* Aim of the task
The entries below contain a stretch that opens with the line containing "3D flower design, niche" and closes with the line containing "total: 798.05 -> 776.28"; set down that stretch exactly, both ends included, and nothing else.

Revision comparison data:
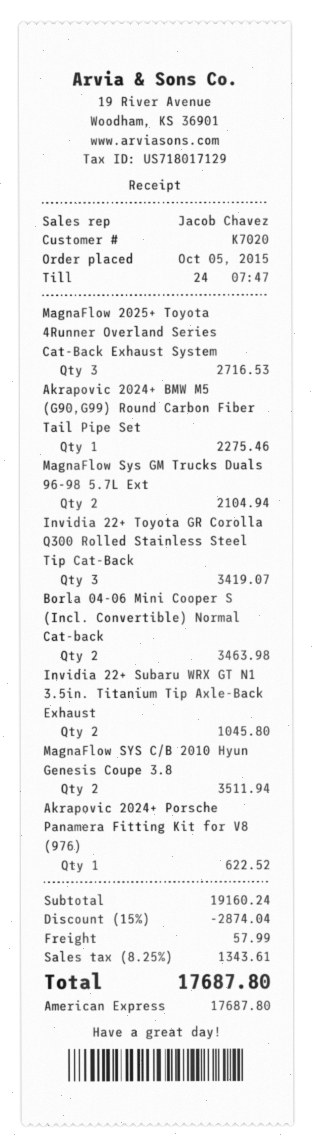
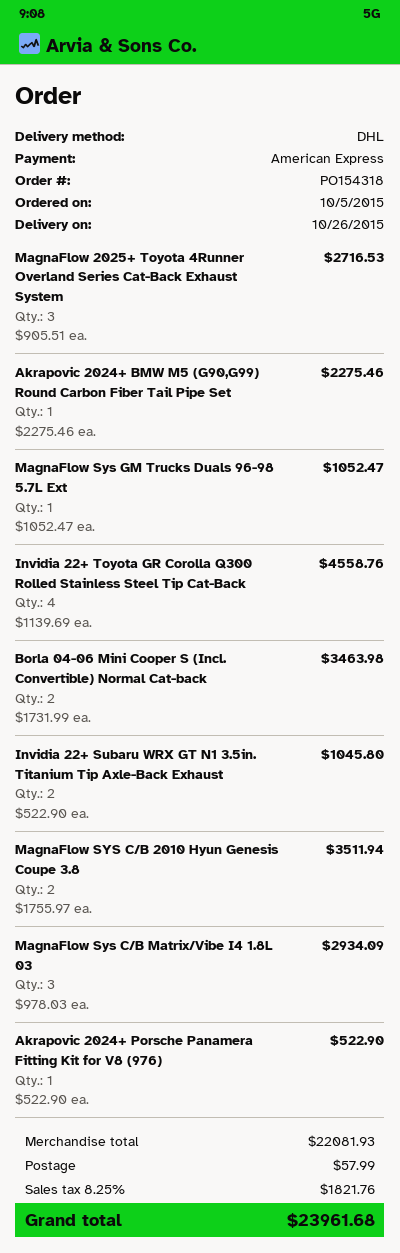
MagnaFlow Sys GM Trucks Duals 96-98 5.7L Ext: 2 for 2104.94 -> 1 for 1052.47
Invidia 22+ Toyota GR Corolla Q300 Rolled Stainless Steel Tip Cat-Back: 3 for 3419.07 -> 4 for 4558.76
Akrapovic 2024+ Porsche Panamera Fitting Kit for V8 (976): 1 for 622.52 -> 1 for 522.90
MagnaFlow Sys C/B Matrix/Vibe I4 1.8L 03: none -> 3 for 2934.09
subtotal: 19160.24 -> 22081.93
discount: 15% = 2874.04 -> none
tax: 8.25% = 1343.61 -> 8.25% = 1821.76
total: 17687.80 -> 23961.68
...
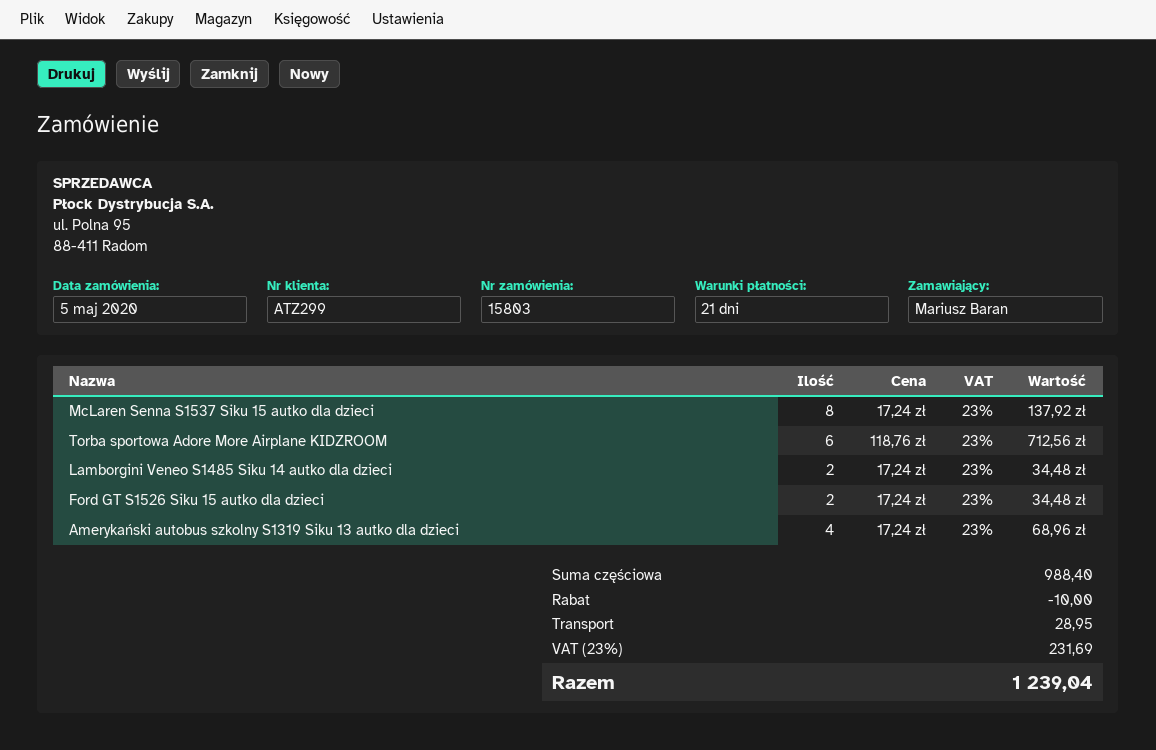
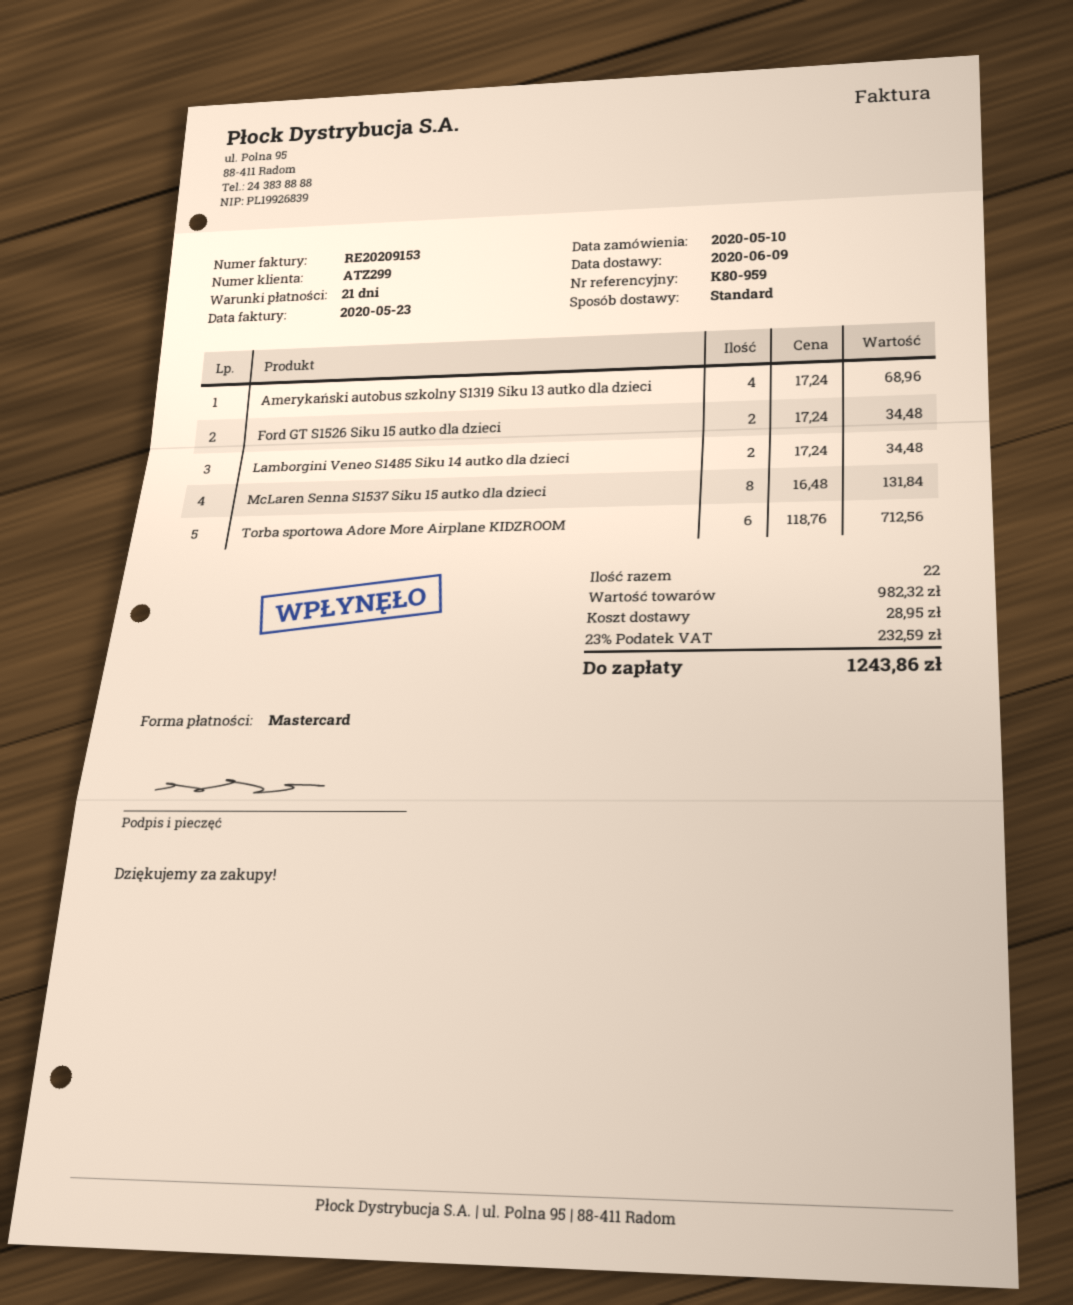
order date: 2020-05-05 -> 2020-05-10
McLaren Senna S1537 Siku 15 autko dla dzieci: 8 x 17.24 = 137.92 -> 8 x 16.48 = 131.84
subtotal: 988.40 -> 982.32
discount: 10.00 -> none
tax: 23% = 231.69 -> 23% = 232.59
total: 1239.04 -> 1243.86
---
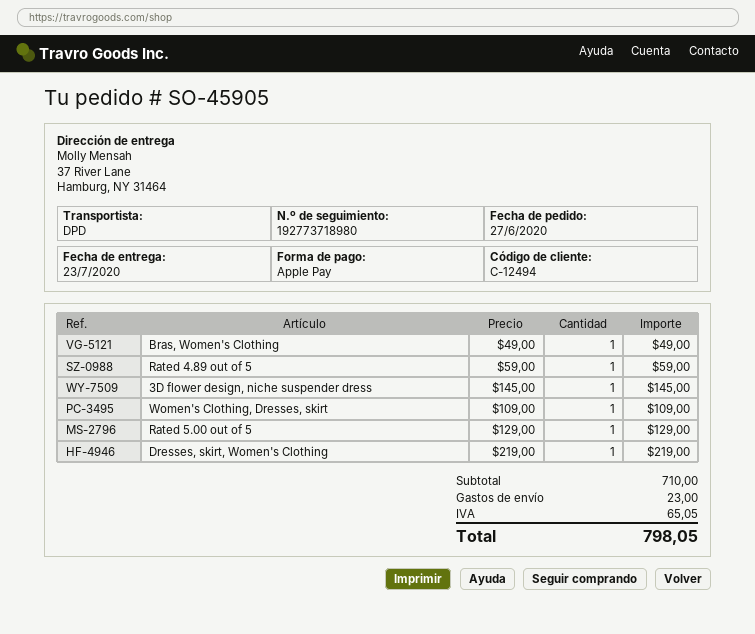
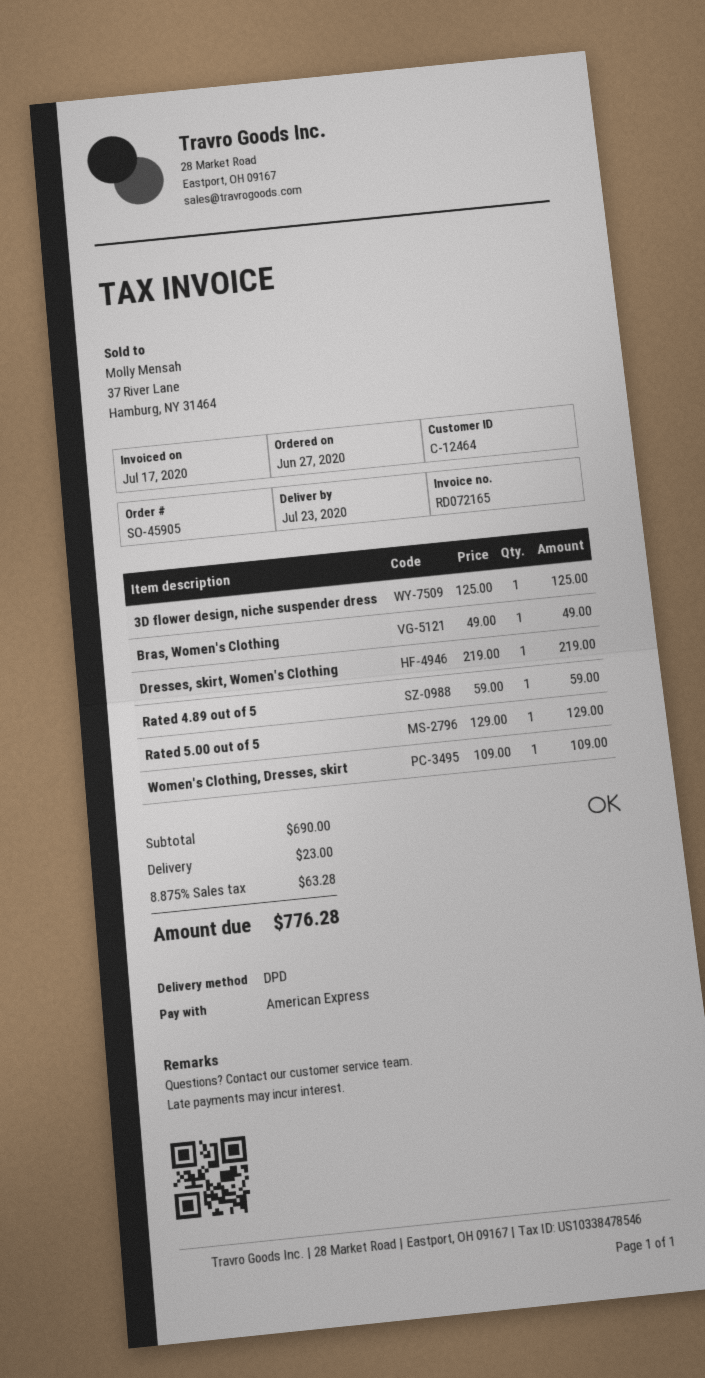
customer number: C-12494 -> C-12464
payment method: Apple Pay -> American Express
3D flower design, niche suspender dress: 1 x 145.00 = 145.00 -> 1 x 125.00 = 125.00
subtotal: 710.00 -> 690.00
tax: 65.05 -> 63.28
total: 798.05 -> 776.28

* Exercise output
3D flower design, niche suspender dress: 1 x 145.00 = 145.00 -> 1 x 125.00 = 125.00
subtotal: 710.00 -> 690.00
tax: 65.05 -> 63.28
total: 798.05 -> 776.28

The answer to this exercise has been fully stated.